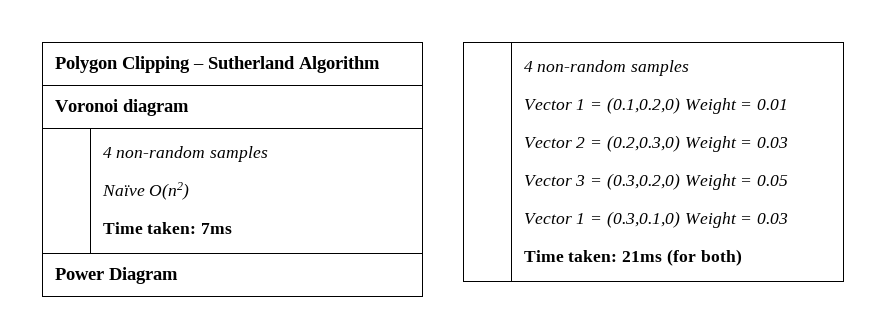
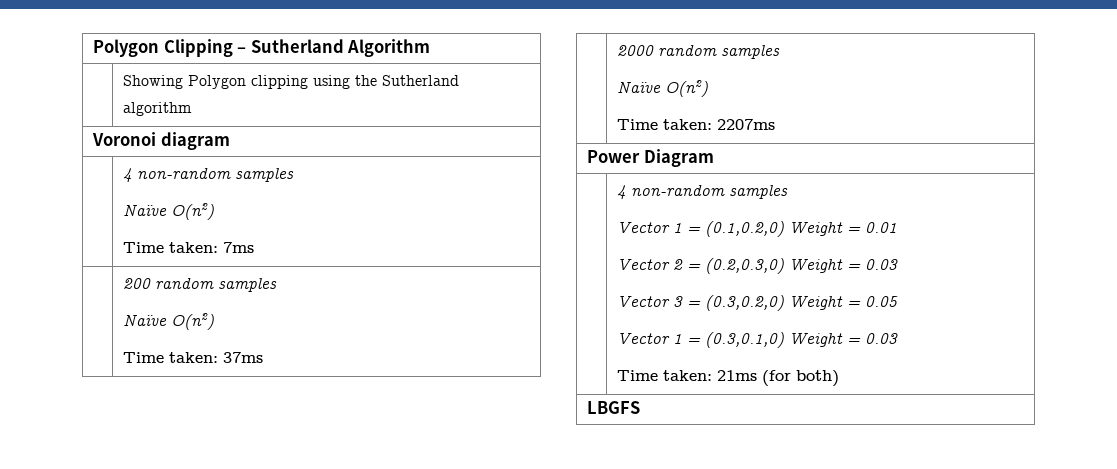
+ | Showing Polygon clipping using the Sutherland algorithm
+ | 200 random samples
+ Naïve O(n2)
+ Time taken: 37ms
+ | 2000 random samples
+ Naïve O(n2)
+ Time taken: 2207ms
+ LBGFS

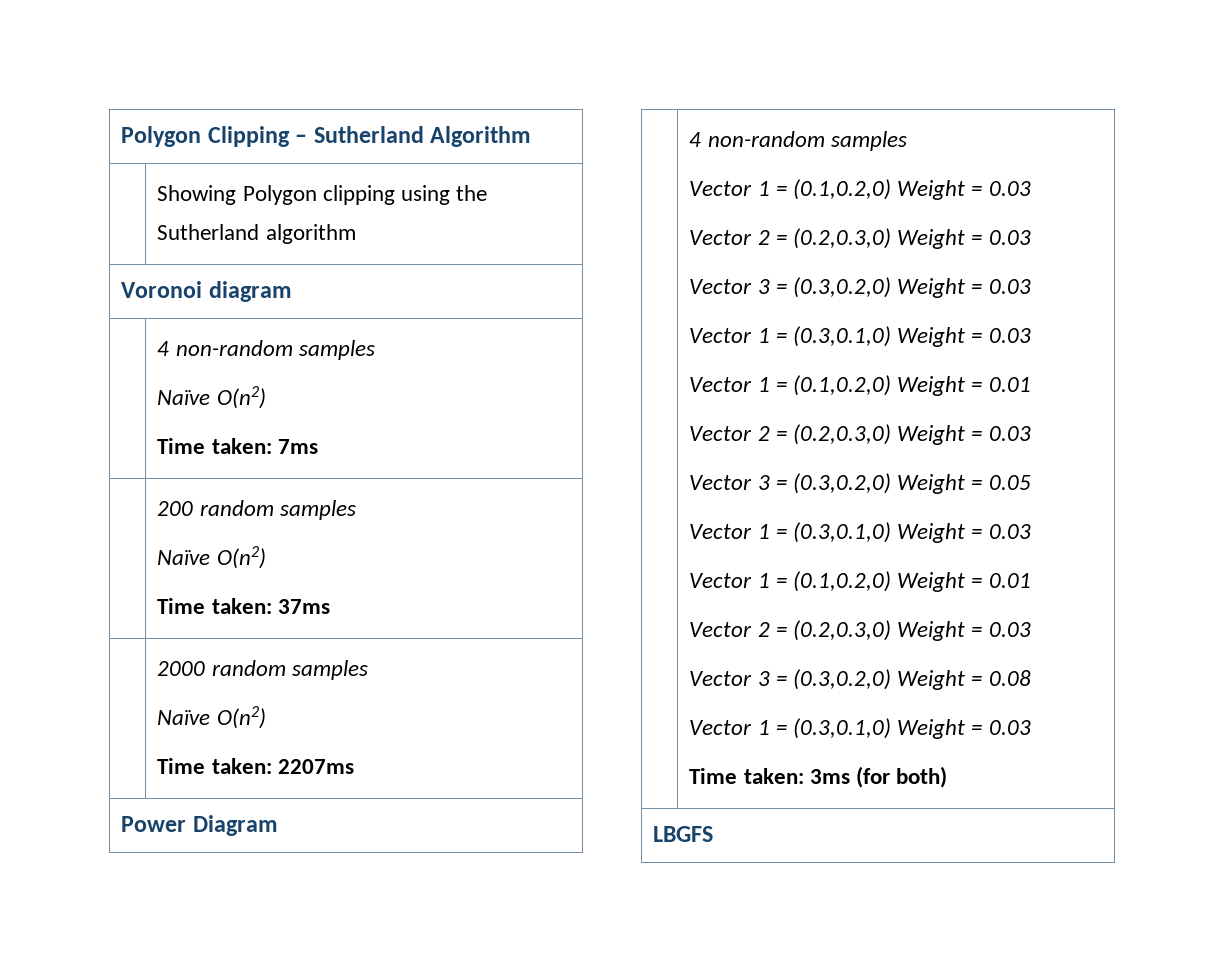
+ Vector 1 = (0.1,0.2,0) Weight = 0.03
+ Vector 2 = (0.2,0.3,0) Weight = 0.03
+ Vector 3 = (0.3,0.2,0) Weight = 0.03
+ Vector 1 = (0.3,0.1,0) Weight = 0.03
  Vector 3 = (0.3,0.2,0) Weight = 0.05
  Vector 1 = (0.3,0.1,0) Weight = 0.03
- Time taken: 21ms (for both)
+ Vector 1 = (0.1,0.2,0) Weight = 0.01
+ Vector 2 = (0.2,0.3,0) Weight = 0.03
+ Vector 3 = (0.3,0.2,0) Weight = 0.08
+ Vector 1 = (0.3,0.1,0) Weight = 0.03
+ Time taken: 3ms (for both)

+-------+

WHAT TO WORK ON. Only the text of the records above is to be reproduced, exactly as given; the pictures are dropped.

SOLUTION FOR THIS EXERCISE.
+ | Showing Polygon clipping using the Sutherland algorithm
+ | 200 random samples
+ Naïve O(n2)
+ Time taken: 37ms
+ | 2000 random samples
+ Naïve O(n2)
+ Time taken: 2207ms
+ LBGFS

+ Vector 1 = (0.1,0.2,0) Weight = 0.03
+ Vector 2 = (0.2,0.3,0) Weight = 0.03
+ Vector 3 = (0.3,0.2,0) Weight = 0.03
+ Vector 1 = (0.3,0.1,0) Weight = 0.03
  Vector 3 = (0.3,0.2,0) Weight = 0.05
  Vector 1 = (0.3,0.1,0) Weight = 0.03
- Time taken: 21ms (for both)
+ Vector 1 = (0.1,0.2,0) Weight = 0.01
+ Vector 2 = (0.2,0.3,0) Weight = 0.03
+ Vector 3 = (0.3,0.2,0) Weight = 0.08
+ Vector 1 = (0.3,0.1,0) Weight = 0.03
+ Time taken: 3ms (for both)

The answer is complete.